Anno di pubblicazione: 1999

Cafagna ha colto l’occasione di questo suo ritratto storico del Conte di Cavour per rendere omaggio alla categoria della politica. Categoria che a lui pare particolarmente negletta di questi tempi, per altri prevalenti approcci, che non definiremmo più come ideologici, ma derivati piuttosto dallo stemperarsi moralistico di un sempre meno definito dover essere, come premessa e fine dell’agire politico, in cui manca prioritariamente la scelta di un obiettivo e il conseguimento del relativo risultato, come oggetto di valutazione, sia di natura politica, sia propriamente etica. È un Cafagna sdegnato e sdegnoso quello che in queste pagine si confronta con Cavour, nella convinzione di aver trovato un soggetto più che mai adatto ad una corretta rappresentazione dell’agire politico. Cafagna scrive con rigore storico una biografia, ma il suo protagonista diviene implicitamente un modello esemplare. Ed è un modello individuale, il “principe” di Machiavelli, piuttosto che quello collettivo di Gramsci o di altri. Non solo egli fa dunque radicalmente della storia politica nel senso tradizionale del termine, ma sembra dire che senza di essa, come premessa d’ogni storia, non c’è storiografia possibile.

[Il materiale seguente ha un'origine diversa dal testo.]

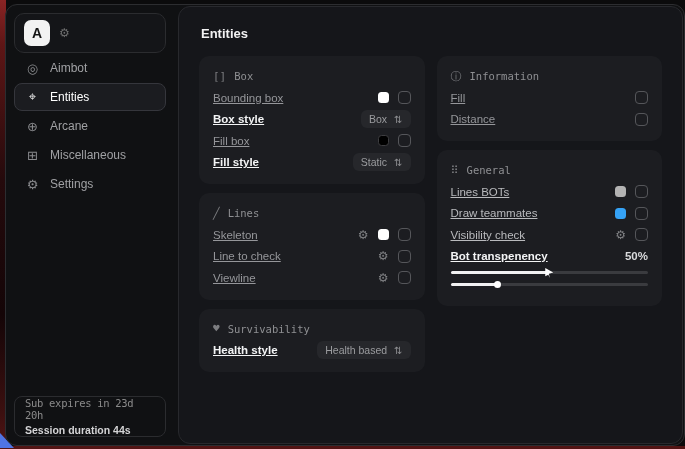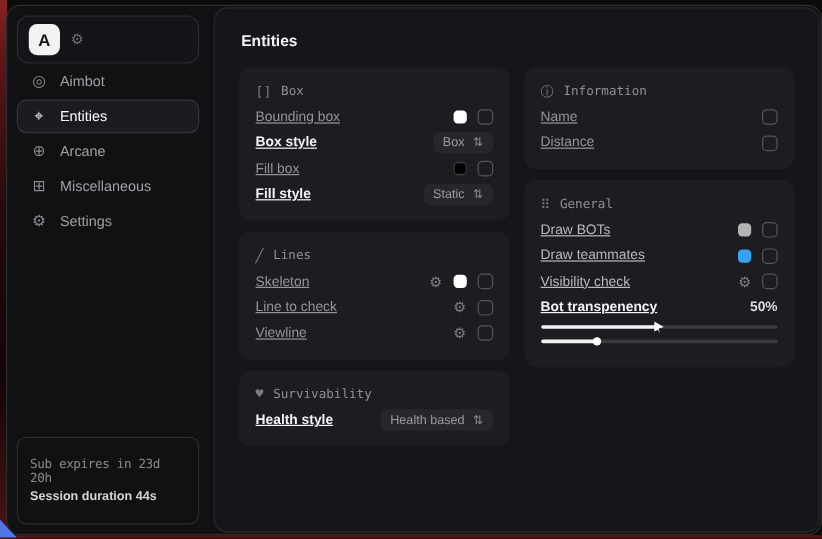--- a/index.html
+++ b/index.html
@@ -220,7 +220,7 @@
             <span>Information</span>
           </div>
           <div class="row">
-            <span class="lbl">Name</span>
+            <span class="lbl">Fill</span>
             <span class="controls">
               <span class="checkbox"></span>
             </span>

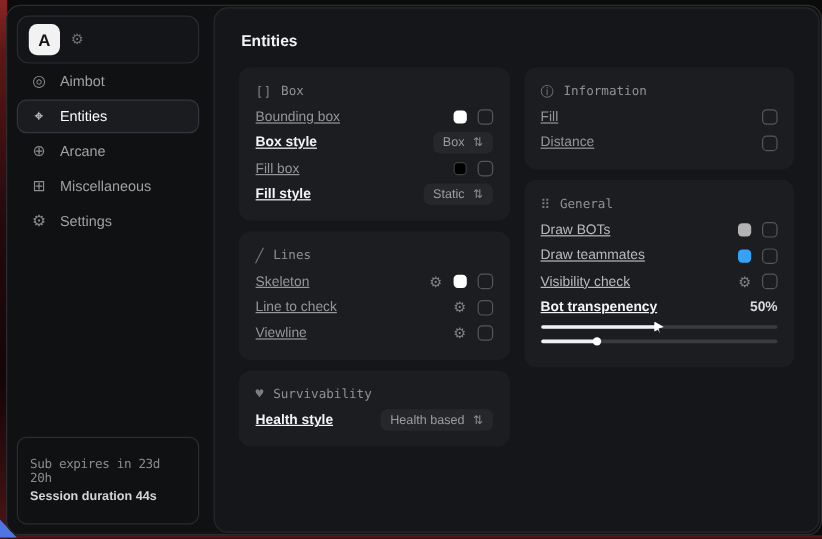--- a/index.html
+++ b/index.html
@@ -239,7 +239,7 @@
             <span>General</span>
           </div>
           <div class="row">
-            <span class="lbl mid">Draw BOTs</span>
+            <span class="lbl mid">Lines BOTs</span>
             <span class="controls">
               <span class="swatch sw-gray"></span>
               <span class="checkbox"></span>

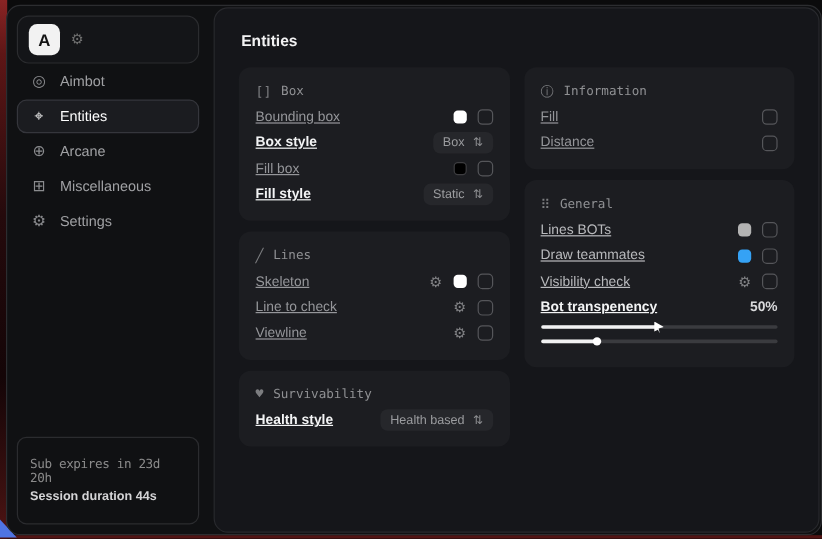--- a/index.html
+++ b/index.html
@@ -42,7 +42,7 @@
   .nav-item.active { background:#1b1c20; border-color:#35363c; color:#ffffff; }
   .nav-item.active .nav-icon { color:#e3e3e3; }
   .footer-card { position:absolute; left:8px; right:8px; bottom:8px;
-    border:1px solid #2b2c2f; border-radius:8px; padding:16px 10px; }
+    border:1px solid #2b2c2f; border-radius:8px; padding:0 10px; }
   .footer-line1 { font-size:10.5px; color:#8b8b8b; letter-spacing:-0.3px; }
   .footer-line2 { font-size:10.5px; font-weight:700; color:#d4d4d6; margin-top:3px; }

Così rispetto all’ampia bibliografia storica su Cavour la biografia di Cafagna ha tratti davvero originali. Se ad esempio la si compara alla momentale opera di Romeo, ultimo lascito della tradizione storiografica liberale su questo tema, molte pale di quel complesso polittico vengono accantonate. Lo stesso liberalismo cavouriano non è al centro della scena, piuttosto è il fondale necessario di questa. Cafagna sembra marcare una discontinuità tra Cavour e l’Italia liberale che gli succede. Anzi questa discontinuità è avvertita come un tratto della storia italiana unitaria. Le aporie sono molte e tra queste quelle che la tradizione democratica ha sempre messo in luce. Un paese tendenzialmente immobile nello sviluppo della sua vita civile e politica, in cui la dimensione, ad esempio, del “riformismo”, a cui Cafagna fa esplicito riferimento, non può acquistare mai concretezza, con una classe dirigente fragile, una specie di tela sottile sempre destinata in più tratti a lacerarsi.
Di qui la funzione demiurgica di qualche rara figura di statista, che assume tutta intera la prerogativa della “resposabilità politica” ed è capace di far fare dei passi avanti al costrutto civile e politico del paese, rimanendo sempre lontano il traguardo di una piena “modernità”. Di qui Cavour, come miracolo italiano, in cui l’assunzione della “responsabilità politica”, ai livelli più alti, implica un temperamento di “giocatore”, cioè il coraggio di rischiare se stesso, di contro alla posta che si vuole acquisire per sé, ma soprattutto per gli altri. Il capitolo intitolato, “Cronaca della grande partita” è una sintesi davvero molto riuscita, piena di intelligenti spunti critici, degli episodi chiave della nostra “rivoluzione nazionale”, l’unica che l’Italia abbia portato a compimento.